Konnect Better
Unlocking the Power of Your Relationships (Volume One: Committed Connections)
The ranging self-help book Konnect Better is concerned with improving one’s relationships based on awareness, action, and alignment.
Wealth advisors Mo Lidsky and Bob Gould’s self-help survey Konnect Better is concerned with prioritizing one’s inner circle as an invaluable asset.
Arguing that those who have it all best show what is still lacking once wealth goals are achieved, the book is split into three parts focused on awareness, action, and alignment, beginning with recommendations for improving one’s relationships. It uses the example of a family business’s disintegration in the wake of its patriarch’s passing as a throughline, suggesting best practices for achieving personal success based on their experiences. One sister’s turnaround is used to illustrate intrarelational and interrelational concerns, for example; and, when the book discusses the characteristics of a healthy relationship in its last section, the example of another sister’s transformation proves central.
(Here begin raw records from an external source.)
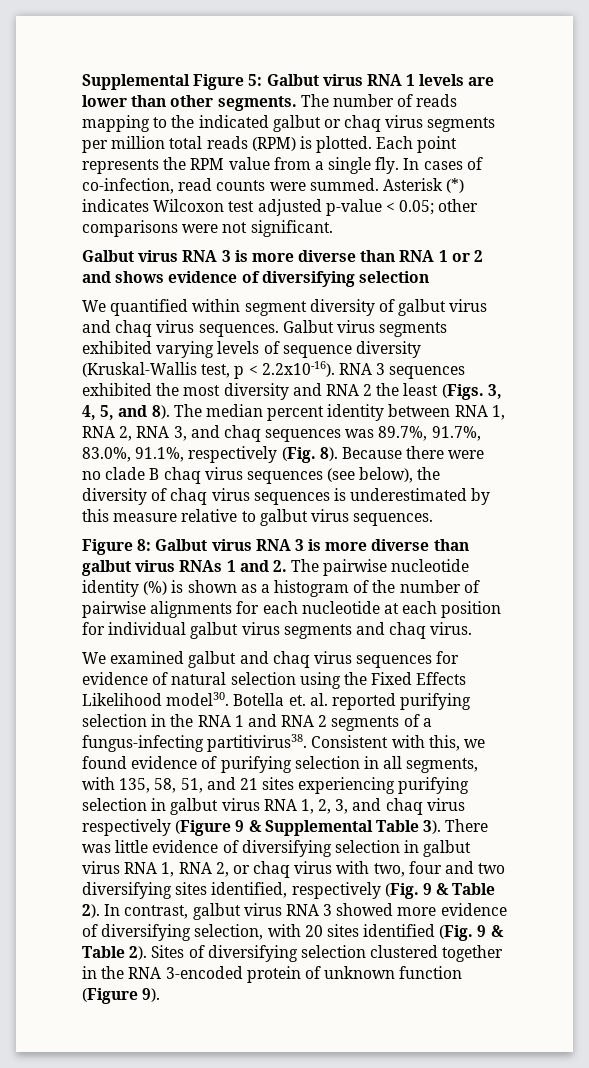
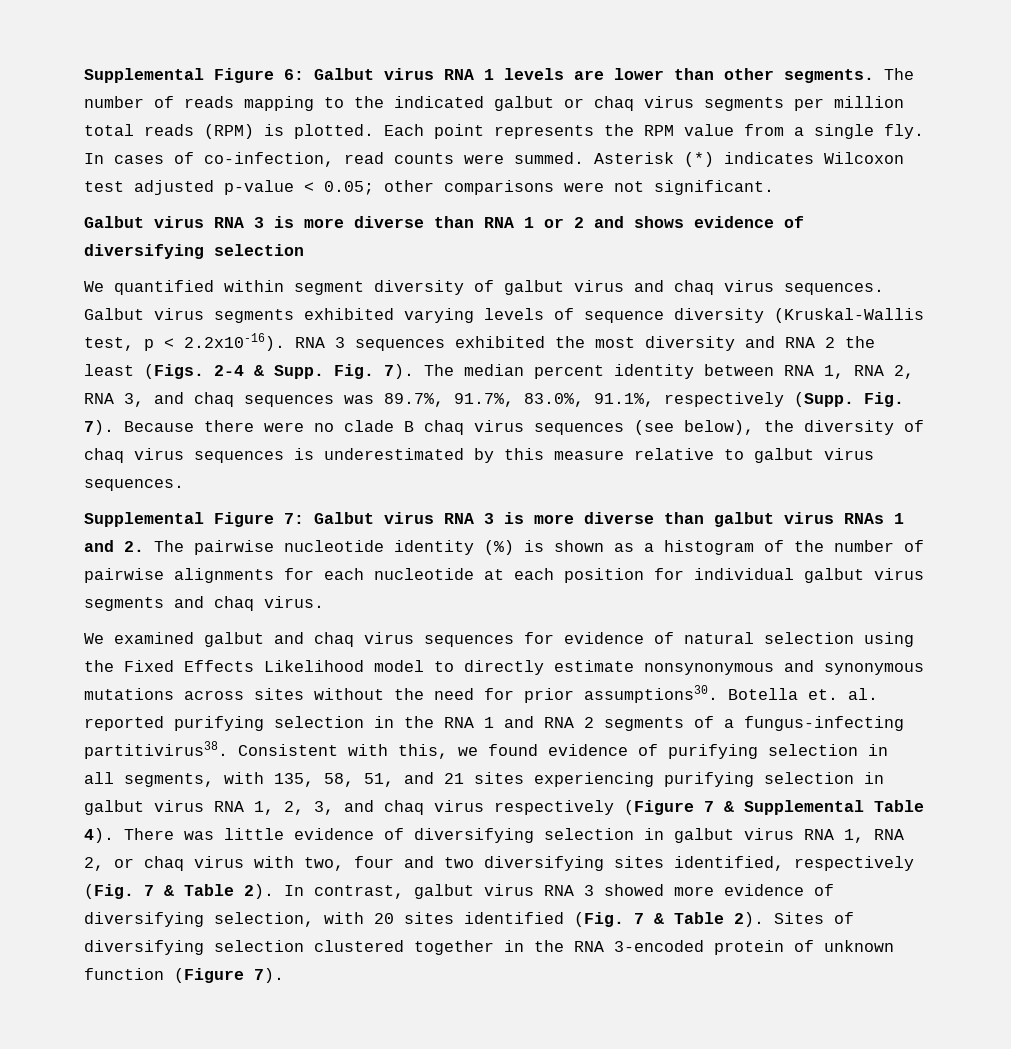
- Supplemental Figure 5: Galbut virus RNA 1 levels are lower than other segments.
+ Supplemental Figure 6: Galbut virus RNA 1 levels are lower than other segments.
- Galbut virus segments exhibited varying levels of sequence diversity (Kruskal-Wallis test, p < 2.2x10-16). RNA 3 sequences exhibited the most diversity and RNA 2 the least (Figs. 3, 4, 5, and 8).
+ Galbut virus segments exhibited varying levels of sequence diversity (Kruskal-Wallis test, p < 2.2x10-16). RNA 3 sequences exhibited the most diversity and RNA 2 the least (Figs. 2-4 & Supp. Fig. 7).
- The median percent identity between RNA 1, RNA 2, RNA 3, and chaq sequences was 89.7%, 91.7%, 83.0%, 91.1%, respectively (Fig. 8).
+ The median percent identity between RNA 1, RNA 2, RNA 3, and chaq sequences was 89.7%, 91.7%, 83.0%, 91.1%, respectively (Supp. Fig. 7).
- Figure 8: Galbut virus RNA 3 is more diverse than galbut virus RNAs 1 and 2. The pairwise nucleotide identity (%) is shown as a histogram of the number of pairwise alignments for each nucleotide at each position for individual galbut virus segments and chaq virus.
+ Supplemental Figure 7: Galbut virus RNA 3 is more diverse than galbut virus RNAs 1 and 2. The pairwise nucleotide identity (%) is shown as a histogram of the number of pairwise alignments for each nucleotide at each position for individual galbut virus segments and chaq virus.
- We examined galbut and chaq virus sequences for evidence of natural selection using the Fixed Effects Likelihood model30.
+ We examined galbut and chaq virus sequences for evidence of natural selection using the Fixed Effects Likelihood model to directly estimate nonsynonymous and synonymous mutations across sites without the need for prior assumptions30.
- Consistent with this, we found evidence of purifying selection in all segments, with 135, 58, 51, and 21 sites experiencing purifying selection in galbut virus RNA 1, 2, 3, and chaq virus respectively (Figure 9 & Supplemental Table 3).
+ Consistent with this, we found evidence of purifying selection in all segments, with 135, 58, 51, and 21 sites experiencing purifying selection in galbut virus RNA 1, 2, 3, and chaq virus respectively (Figure 7 & Supplemental Table 4).
- There was little evidence of diversifying selection in galbut virus RNA 1, RNA 2, or chaq virus with two, four and two diversifying sites identified, respectively (Fig. 9 & Table 2).
+ There was little evidence of diversifying selection in galbut virus RNA 1, RNA 2, or chaq virus with two, four and two diversifying sites identified, respectively (Fig. 7 & Table 2).
- In contrast, galbut virus RNA 3 showed more evidence of diversifying selection, with 20 sites identified (Fig. 9 & Table 2).
+ In contrast, galbut virus RNA 3 showed more evidence of diversifying selection, with 20 sites identified (Fig. 7 & Table 2).
- Sites of diversifying selection clustered together in the RNA 3-encoded protein of unknown function (Figure 9).
+ Sites of diversifying selection clustered together in the RNA 3-encoded protein of unknown function (Figure 7).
Ultimately, though, the book’s central conceit is limiting. Its treatment of awareness is too focused on its negative example of flawed business and family leadership practices, which it uses as a cautionary tale; its goal-setting techniques and assessment tools are undermined by this connection. And though the need to improve relational health is well emphasized by the patriarch’s regrets on his deathbed, this is a limited lens, and one that is fast countered by the positivity of the following sections.
Action is encouraged by the book’s activities, which include questions to answer, statements to rate, and charts to fill in. All are designed to foster discipline when it comes to attending to one’s relationships. This emphasis on what to do, though, is undermined by the dearth of explanations as to why these actions should be taken, beyond the family’s illustrations of what might happen otherwise.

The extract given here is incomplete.